Friday, December 2, 2016

10 October 2016, part 1: A final try at answers, moving


               The second to last day of me teaching before I would be booted and my classes taken over by other teachers, I was determined to talk to my principal. For once, she was actually at school, so I made sure to stop her when I found her in the Form C classroom and try to ask why I had to stop teaching so early. She gave me the same ol’ same ol’ schpeal that PC said I should be gone before the new volunteer comes, and the school board has (arbitrarily) decided that I should be done teaching, and ideally out of the village, by that time. I said ok, so according to your reasoning, I should be gone before the new volunteer comes: mid-November for site visit. That’s still a month and a half later than you’re trying to make me stop teaching. It was at this point in the conversation that the form Cs came into the classroom to start setting up desks in preparation for their exams after the break. I guess she didn’t want to keep having this conversation in front of them, so she said that she would need to supervise this desk and chair arrangement before fully answering me. So while the students slowly and meticulously placed and lined up the desks, cleaned every surface with an old beanie hat, and taped candidate numbers to each desk, I patiently stood there, just playing with Bo with a rope. It was killing me to wait, but I just put on a straight face and channeled all the patience skills I’d learned and was determined to wait for her answer. At one point, she tried to get rid of me by having me show the new substitute teacher how to copy some papers in the office. I reluctantly did so and went back to the classroom, then followed the principal to her office where I asked for her answer quickly before she did some paperwork with the substitute, as I still had a lot of stuff to do at home to prepare to move out. She must have been annoyed at my persistence and hoped that I might leave, but I stayed put. 

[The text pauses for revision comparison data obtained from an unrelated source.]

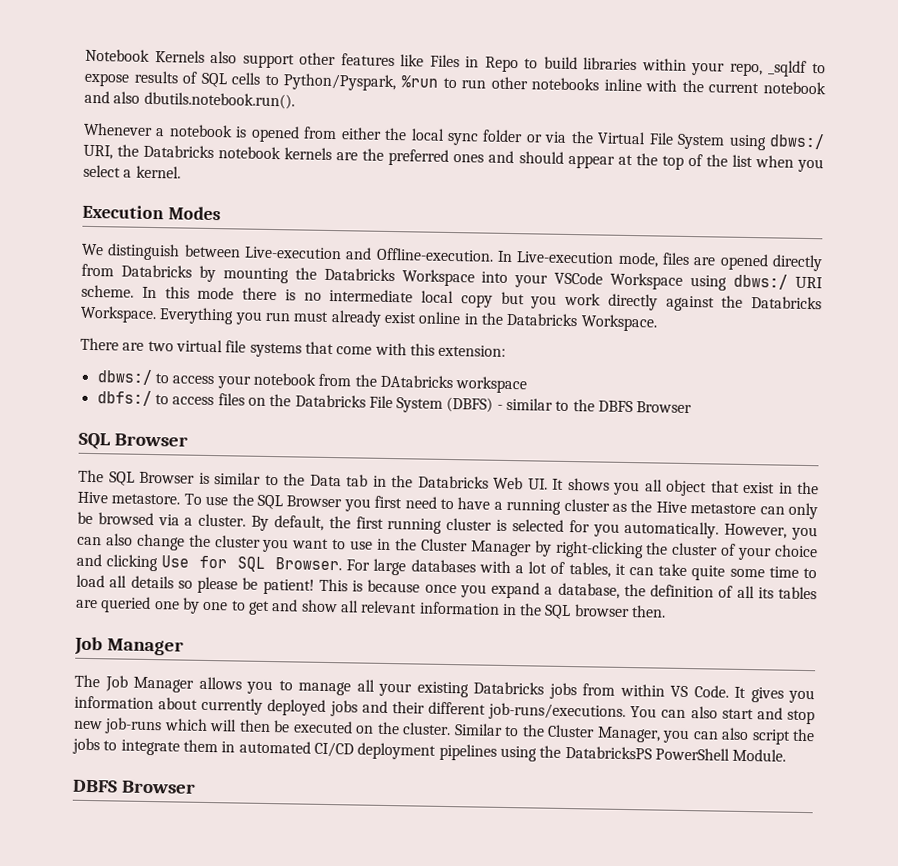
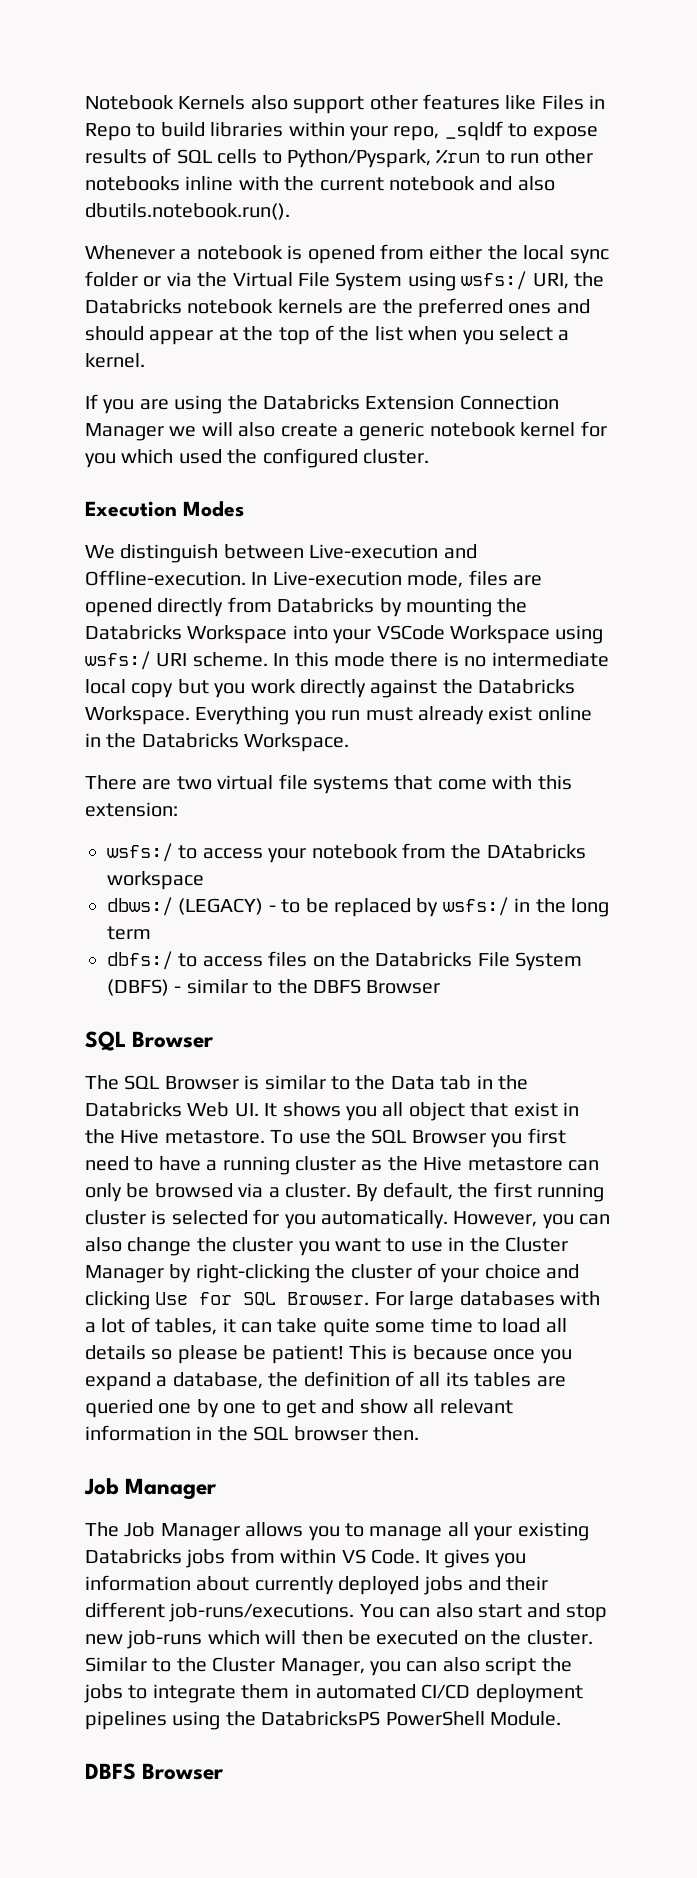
- Whenever a notebook is opened from either the local sync folder or via the Virtual File System using dbws:/ URI, the Databricks notebook kernels are the preferred ones and should appear at the top of the list when you select a kernel.
+ Whenever a notebook is opened from either the local sync folder or via the Virtual File System using wsfs:/ URI, the Databricks notebook kernels are the preferred ones and should appear at the top of the list when you select a kernel.
+ If you are using the Databricks Extension Connection Manager we will also create a generic notebook kernel for you which used the configured cluster.
- In Live-execution mode, files are opened directly from Databricks by mounting the Databricks Workspace into your VSCode Workspace using dbws:/ URI scheme.
+ In Live-execution mode, files are opened directly from Databricks by mounting the Databricks Workspace into your VSCode Workspace using wsfs:/ URI scheme.
- dbws:/ to access your notebook from the DAtabricks workspace
+ wsfs:/ to access your notebook from the DAtabricks workspace
+ dbws:/ (LEGACY) - to be replaced by wsfs:/ in the long term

When they were finally done with the paperwork, I asked again. Why shove me out now? I told her I wasn’t mad about the situation anymore, but I just wanted to know why. After pushing her for a real answer after she gave the same fake answers, she finally sighed and told me that last year, PC expected me to leave, saying that they wanted me to leave after I decided to disaffiliate myself with them. I told her that, actually, what she said was false and that they never said that I needed to go home. When I told the PC country director my plan, she was totally ok with me staying. At no point did they tell me that I needed to go home. This conversation just showed that my principal was either misinformed, or, more likely, making this up and using this as an excuse to say that we (the school) always wanted you here and it was PC’s decision to make you go, in my opinion trying to shift the blame from her to PC for what was happening to me. I had several students ask me why I was stopping teaching now, and I asked her what I should tell them, as at the moment had no answer but “The principal said so and wouldn’t explain why,” which the students found as ridiculous as I did. She said to tell them that I had to prepare to leave (for 2 months?) before the new volunteer arrived. As a last ditch effort, I asked her one more time: why such the large time gap, then? Being a bit frustrated at her not giving me a legit-sounding reason, I posited that perhaps it was because now that you’re paying rent for the new house and can’t pay for my house anymore, you just expected me to pick up and leave after that? I shouldn’t have just put an answer into her mouth like that, because when she quickly agreed to my suggestion, I knew that she was just looking for any excuse to placate me and make me stop asking questions. I let it go at that point, because my next step would have been to accuse her of being sick of dealing with me and my non-grant-bringing ways, and they just want me out of their hair and there’s little other reason to it. Like a good friend told me, I shouldn’t seek reason/logic from unreasonable/illogical people, so why try? So that was my last ditch effort. I stayed at school for an extra hour for that non answer. So now I just need to let it go, let it gooooo. 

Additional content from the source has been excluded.